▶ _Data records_
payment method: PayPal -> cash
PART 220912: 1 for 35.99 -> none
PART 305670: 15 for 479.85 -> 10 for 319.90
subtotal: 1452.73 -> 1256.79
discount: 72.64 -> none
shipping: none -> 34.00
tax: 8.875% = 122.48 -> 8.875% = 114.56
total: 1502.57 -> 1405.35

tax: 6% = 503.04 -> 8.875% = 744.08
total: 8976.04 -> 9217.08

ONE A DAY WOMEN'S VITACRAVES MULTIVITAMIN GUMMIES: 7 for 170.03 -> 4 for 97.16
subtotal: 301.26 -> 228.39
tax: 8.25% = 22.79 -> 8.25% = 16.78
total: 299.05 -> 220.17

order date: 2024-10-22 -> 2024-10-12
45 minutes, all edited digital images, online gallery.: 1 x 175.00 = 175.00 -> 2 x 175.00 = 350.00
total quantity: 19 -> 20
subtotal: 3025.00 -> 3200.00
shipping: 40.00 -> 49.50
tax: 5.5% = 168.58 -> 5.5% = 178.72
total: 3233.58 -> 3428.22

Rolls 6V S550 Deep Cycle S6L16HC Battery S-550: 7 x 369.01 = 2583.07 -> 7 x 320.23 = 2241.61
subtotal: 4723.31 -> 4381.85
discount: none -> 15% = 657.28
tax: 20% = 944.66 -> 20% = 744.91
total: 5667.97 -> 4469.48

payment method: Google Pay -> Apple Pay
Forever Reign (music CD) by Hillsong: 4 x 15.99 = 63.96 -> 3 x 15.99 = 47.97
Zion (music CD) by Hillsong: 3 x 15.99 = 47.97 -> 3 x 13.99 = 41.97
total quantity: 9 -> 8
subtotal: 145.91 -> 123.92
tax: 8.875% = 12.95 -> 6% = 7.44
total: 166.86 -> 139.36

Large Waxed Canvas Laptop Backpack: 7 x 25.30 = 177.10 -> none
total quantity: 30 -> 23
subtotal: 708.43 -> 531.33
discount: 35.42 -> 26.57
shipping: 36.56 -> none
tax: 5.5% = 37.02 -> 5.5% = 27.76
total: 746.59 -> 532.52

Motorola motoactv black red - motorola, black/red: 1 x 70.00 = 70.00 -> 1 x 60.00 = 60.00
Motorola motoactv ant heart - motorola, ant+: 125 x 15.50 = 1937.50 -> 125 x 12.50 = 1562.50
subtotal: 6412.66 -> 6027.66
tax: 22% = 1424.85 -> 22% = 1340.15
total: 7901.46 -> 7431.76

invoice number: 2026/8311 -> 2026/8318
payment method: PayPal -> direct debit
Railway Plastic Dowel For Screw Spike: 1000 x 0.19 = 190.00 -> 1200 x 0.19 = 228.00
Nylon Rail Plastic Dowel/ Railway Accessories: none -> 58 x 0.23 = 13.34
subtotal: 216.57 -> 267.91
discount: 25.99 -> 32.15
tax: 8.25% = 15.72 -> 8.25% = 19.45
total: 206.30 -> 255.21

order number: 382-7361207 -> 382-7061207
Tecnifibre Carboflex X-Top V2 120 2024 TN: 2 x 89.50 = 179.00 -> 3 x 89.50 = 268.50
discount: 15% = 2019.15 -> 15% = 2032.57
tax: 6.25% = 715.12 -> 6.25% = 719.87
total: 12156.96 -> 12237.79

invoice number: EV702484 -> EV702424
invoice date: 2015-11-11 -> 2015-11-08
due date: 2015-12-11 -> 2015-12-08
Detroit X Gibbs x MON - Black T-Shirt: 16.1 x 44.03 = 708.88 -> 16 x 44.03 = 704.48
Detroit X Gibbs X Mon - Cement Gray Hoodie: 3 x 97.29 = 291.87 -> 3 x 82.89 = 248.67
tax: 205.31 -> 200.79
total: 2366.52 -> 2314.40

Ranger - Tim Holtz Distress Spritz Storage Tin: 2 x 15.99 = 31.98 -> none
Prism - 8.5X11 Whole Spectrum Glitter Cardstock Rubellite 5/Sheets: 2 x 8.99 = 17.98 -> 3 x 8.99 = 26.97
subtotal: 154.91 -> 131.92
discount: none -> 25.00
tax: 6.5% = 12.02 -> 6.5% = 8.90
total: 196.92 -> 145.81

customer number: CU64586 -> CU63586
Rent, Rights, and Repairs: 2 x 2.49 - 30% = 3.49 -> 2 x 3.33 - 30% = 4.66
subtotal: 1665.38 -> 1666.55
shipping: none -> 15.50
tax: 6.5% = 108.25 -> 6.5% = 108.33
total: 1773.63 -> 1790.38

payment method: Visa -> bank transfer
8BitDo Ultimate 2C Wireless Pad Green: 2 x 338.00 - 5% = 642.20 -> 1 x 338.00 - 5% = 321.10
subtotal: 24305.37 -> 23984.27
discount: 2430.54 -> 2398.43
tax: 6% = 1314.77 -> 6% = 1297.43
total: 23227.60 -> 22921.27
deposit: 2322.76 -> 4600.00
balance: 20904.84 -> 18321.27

▶ _AIM OF THE TASK_
Starting from the top of the records and ending at the line that contains "tax: 6% = 503.04 -> 8.875% = 744.08", repeat each line exactly and return only those lines.

▶ _RESULT_
payment method: PayPal -> cash
PART 220912: 1 for 35.99 -> none
PART 305670: 15 for 479.85 -> 10 for 319.90
subtotal: 1452.73 -> 1256.79
discount: 72.64 -> none
shipping: none -> 34.00
tax: 8.875% = 122.48 -> 8.875% = 114.56
total: 1502.57 -> 1405.35

tax: 6% = 503.04 -> 8.875% = 744.08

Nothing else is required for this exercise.